[EXERCISE] From the first line of the records below through the line containing "<p>经过多年的调查了解，建", copy everything exactly and nothing more.

---------- SUPPLIED MATERIAL

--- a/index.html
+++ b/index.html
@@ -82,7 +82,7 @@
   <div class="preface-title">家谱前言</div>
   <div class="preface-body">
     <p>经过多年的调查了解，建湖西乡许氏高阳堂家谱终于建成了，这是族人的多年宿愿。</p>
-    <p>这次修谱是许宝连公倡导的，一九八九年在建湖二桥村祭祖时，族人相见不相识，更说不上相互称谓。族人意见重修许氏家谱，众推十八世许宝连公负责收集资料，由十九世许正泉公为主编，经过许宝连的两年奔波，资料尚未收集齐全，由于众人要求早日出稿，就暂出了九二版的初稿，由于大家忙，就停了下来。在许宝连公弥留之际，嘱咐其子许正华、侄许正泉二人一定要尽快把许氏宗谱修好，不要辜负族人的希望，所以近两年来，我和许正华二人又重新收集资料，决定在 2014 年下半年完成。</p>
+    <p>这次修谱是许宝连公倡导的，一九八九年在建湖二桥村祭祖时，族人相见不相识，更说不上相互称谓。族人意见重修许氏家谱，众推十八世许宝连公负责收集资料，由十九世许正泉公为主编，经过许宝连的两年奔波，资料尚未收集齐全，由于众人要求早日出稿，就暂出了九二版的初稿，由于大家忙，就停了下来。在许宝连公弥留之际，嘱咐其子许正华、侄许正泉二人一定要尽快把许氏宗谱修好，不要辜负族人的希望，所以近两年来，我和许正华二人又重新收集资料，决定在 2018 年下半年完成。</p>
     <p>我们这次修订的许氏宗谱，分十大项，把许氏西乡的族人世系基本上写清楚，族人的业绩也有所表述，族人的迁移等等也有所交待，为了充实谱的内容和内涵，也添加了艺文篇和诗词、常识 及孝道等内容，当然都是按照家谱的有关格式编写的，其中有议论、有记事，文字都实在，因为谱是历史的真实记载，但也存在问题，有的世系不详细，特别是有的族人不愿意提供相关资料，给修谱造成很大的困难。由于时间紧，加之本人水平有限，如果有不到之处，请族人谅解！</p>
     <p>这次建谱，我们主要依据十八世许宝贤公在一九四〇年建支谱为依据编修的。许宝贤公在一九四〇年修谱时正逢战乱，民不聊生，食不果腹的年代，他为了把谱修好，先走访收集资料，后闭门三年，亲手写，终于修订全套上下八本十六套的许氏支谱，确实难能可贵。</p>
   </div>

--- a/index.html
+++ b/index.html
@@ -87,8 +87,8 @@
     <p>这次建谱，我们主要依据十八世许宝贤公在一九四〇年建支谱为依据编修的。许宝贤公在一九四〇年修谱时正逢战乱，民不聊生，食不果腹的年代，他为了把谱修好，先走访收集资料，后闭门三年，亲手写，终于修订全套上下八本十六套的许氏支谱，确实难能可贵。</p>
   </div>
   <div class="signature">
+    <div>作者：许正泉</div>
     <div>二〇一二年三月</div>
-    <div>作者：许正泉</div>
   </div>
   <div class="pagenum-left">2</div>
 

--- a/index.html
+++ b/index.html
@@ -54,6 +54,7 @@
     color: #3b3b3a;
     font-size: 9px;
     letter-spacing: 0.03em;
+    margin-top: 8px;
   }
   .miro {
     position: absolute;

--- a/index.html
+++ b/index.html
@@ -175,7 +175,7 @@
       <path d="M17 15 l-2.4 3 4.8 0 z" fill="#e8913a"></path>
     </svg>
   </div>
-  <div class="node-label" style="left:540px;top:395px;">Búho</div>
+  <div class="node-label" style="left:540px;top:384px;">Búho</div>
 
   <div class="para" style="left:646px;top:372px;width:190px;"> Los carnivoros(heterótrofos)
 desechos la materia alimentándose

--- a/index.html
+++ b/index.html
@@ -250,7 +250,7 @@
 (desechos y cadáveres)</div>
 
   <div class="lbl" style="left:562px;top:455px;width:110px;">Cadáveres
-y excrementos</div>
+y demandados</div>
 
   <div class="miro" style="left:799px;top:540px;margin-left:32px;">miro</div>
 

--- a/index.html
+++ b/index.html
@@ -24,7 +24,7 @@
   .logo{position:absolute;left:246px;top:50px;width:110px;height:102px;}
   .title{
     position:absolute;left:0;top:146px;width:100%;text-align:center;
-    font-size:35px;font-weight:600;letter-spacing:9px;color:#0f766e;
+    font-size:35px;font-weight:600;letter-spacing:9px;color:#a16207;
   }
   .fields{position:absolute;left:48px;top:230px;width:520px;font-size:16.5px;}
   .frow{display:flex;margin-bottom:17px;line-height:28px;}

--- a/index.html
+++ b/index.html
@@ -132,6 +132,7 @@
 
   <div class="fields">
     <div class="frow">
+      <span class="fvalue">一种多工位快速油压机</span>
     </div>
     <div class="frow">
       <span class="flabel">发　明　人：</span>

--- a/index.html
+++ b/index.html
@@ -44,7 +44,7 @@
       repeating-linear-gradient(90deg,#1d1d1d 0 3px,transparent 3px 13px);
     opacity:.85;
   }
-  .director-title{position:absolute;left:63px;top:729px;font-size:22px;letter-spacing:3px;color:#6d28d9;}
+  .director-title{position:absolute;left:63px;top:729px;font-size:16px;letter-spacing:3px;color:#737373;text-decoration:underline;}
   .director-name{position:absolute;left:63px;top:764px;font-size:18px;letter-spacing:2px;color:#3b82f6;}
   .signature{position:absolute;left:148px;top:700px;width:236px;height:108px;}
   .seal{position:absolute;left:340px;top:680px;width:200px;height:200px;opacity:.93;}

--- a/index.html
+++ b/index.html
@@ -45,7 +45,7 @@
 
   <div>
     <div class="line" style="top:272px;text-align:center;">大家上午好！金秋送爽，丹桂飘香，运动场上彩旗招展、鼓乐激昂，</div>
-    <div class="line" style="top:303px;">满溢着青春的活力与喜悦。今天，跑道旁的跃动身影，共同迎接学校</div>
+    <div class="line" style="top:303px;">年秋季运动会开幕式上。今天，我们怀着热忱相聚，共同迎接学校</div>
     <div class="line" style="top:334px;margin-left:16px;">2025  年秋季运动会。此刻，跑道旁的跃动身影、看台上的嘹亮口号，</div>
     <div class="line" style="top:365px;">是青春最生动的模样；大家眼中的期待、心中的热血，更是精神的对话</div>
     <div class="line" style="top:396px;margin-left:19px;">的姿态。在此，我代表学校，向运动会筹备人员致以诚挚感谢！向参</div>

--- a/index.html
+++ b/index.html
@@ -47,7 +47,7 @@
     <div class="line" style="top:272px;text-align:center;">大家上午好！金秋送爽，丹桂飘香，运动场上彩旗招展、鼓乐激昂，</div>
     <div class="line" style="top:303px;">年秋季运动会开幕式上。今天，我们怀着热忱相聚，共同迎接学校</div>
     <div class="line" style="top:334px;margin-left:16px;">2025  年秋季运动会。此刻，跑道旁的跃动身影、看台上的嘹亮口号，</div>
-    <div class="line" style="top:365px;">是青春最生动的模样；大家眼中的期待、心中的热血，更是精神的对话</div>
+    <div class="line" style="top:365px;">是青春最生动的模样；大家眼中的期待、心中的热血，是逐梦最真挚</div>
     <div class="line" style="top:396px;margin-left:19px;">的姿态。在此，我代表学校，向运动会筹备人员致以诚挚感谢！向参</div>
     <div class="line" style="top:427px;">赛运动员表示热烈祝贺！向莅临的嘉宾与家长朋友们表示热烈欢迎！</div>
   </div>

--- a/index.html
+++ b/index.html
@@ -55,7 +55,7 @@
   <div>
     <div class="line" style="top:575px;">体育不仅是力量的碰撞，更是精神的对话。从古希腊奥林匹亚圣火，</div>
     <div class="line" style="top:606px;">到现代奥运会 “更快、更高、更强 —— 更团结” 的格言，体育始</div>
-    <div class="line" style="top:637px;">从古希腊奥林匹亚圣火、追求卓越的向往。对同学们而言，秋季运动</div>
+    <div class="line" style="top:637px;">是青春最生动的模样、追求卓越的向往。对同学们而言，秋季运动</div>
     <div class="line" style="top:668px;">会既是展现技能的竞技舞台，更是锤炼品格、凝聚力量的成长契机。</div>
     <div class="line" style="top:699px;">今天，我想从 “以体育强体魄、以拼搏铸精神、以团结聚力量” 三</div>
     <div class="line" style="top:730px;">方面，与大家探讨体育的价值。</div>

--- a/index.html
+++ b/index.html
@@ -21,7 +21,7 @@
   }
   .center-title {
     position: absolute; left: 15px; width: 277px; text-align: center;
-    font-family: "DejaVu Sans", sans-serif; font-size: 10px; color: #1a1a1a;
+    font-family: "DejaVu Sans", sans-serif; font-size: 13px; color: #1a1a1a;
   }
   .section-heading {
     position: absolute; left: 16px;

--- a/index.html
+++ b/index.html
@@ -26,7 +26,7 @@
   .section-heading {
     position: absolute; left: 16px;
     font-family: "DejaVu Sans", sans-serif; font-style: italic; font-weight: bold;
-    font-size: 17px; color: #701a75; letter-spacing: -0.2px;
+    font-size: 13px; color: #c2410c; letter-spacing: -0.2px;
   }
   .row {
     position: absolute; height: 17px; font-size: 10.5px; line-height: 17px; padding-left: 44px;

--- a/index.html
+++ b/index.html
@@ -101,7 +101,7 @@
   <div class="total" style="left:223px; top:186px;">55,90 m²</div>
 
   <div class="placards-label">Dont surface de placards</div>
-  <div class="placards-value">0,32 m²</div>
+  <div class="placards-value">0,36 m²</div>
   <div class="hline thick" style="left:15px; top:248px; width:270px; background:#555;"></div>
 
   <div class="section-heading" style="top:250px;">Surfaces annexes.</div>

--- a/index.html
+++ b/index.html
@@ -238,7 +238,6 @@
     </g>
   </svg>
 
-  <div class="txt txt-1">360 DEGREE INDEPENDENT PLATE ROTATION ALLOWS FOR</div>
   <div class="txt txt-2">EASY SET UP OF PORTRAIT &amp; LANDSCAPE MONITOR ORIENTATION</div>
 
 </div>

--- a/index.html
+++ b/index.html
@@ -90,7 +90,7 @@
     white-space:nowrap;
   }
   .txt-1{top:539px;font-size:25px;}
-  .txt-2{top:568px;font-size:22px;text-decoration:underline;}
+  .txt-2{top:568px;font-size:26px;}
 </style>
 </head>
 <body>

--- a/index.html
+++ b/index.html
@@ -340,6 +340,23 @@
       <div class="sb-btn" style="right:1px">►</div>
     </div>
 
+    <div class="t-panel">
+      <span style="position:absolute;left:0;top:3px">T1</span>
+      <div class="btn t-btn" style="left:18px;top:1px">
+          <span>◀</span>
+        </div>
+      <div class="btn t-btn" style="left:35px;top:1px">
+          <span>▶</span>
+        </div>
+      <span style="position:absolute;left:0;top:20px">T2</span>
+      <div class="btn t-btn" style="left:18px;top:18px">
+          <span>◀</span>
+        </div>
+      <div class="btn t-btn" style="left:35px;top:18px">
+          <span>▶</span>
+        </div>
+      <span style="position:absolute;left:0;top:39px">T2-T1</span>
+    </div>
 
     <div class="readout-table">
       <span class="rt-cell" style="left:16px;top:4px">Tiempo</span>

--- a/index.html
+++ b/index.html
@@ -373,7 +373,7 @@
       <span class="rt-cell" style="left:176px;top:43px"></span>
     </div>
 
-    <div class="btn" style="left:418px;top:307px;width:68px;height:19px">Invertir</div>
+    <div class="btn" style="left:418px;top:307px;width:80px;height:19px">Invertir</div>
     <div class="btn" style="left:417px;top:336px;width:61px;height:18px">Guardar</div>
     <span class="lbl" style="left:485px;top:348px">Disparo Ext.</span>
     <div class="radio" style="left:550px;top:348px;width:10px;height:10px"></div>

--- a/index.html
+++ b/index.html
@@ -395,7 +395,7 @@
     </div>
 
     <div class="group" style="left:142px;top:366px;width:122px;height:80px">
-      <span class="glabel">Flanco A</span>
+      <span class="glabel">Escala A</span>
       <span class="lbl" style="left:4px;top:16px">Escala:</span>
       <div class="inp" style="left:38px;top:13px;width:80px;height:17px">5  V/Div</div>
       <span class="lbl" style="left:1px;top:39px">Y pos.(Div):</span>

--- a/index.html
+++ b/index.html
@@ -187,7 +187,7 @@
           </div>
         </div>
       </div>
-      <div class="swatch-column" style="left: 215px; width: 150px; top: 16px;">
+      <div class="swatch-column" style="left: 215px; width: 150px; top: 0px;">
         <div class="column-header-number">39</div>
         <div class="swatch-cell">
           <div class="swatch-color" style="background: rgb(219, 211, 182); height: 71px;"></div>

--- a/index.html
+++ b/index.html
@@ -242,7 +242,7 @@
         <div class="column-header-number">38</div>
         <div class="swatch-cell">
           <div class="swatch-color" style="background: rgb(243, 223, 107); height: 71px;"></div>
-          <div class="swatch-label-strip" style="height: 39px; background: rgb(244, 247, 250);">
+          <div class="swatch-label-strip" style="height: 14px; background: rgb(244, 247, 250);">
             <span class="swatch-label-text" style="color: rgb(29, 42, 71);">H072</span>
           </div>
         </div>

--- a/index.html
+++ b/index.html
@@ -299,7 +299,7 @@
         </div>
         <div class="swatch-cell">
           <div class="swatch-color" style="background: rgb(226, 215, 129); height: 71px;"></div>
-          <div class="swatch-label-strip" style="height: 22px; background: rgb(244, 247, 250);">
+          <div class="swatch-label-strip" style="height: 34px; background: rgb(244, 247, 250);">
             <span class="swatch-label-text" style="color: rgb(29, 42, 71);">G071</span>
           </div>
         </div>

--------------------

[EXERCISE OUTPUT]
--- a/index.html
+++ b/index.html
@@ -82,7 +82,7 @@
   <div class="preface-title">家谱前言</div>
   <div class="preface-body">
     <p>经过多年的调查了解，建湖西乡许氏高阳堂家谱终于建成了，这是族人的多年宿愿。</p>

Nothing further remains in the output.